### Instructions for the task
Reproduce precisely the lines of the listing below, starting with the line that contains "[59,85,148,97] anything serious" and stopping after the line that contains "[83,117,133,124] accurate. ->"; include nothing else.

### Records provided
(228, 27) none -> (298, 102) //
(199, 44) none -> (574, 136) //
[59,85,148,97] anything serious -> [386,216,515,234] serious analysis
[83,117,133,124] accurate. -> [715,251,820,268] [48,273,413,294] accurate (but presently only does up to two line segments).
--
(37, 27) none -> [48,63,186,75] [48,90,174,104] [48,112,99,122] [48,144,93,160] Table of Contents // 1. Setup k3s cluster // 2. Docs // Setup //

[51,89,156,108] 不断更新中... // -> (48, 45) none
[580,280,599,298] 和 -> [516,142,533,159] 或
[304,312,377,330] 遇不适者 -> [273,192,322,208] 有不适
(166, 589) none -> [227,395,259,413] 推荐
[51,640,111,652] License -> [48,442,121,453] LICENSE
==
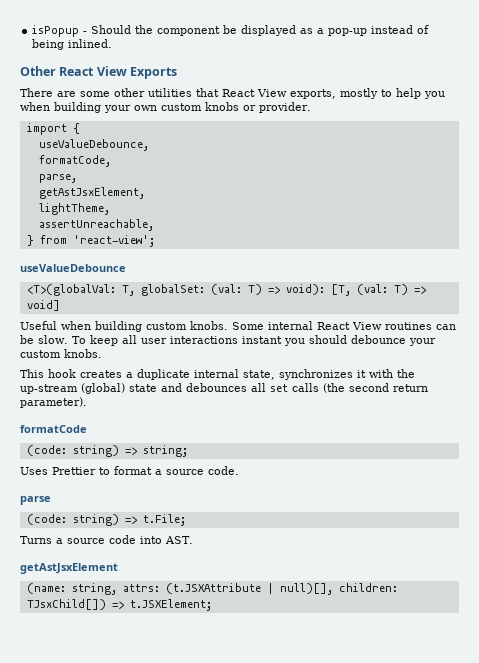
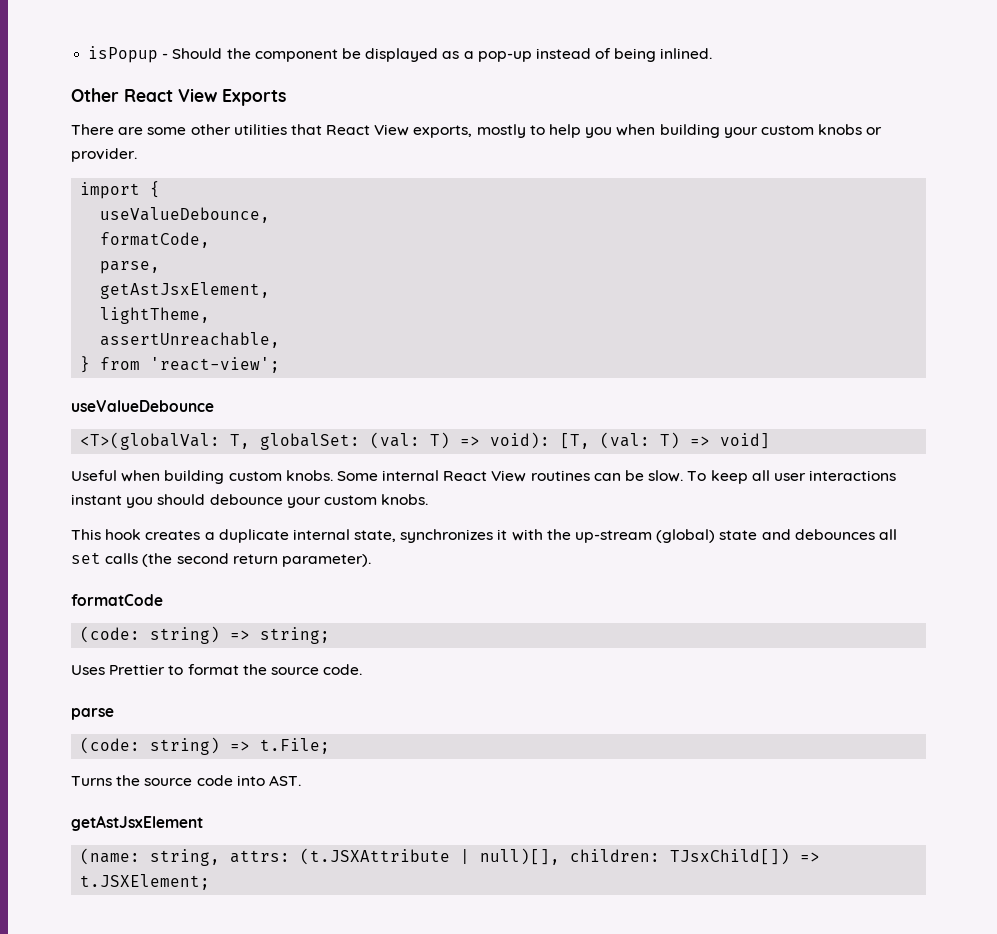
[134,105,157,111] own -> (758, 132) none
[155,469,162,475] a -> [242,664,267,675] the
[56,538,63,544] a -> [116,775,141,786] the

### Answer box
[59,85,148,97] anything serious -> [386,216,515,234] serious analysis
[83,117,133,124] accurate. -> [715,251,820,268] [48,273,413,294] accurate (but presently only does up to two line segments).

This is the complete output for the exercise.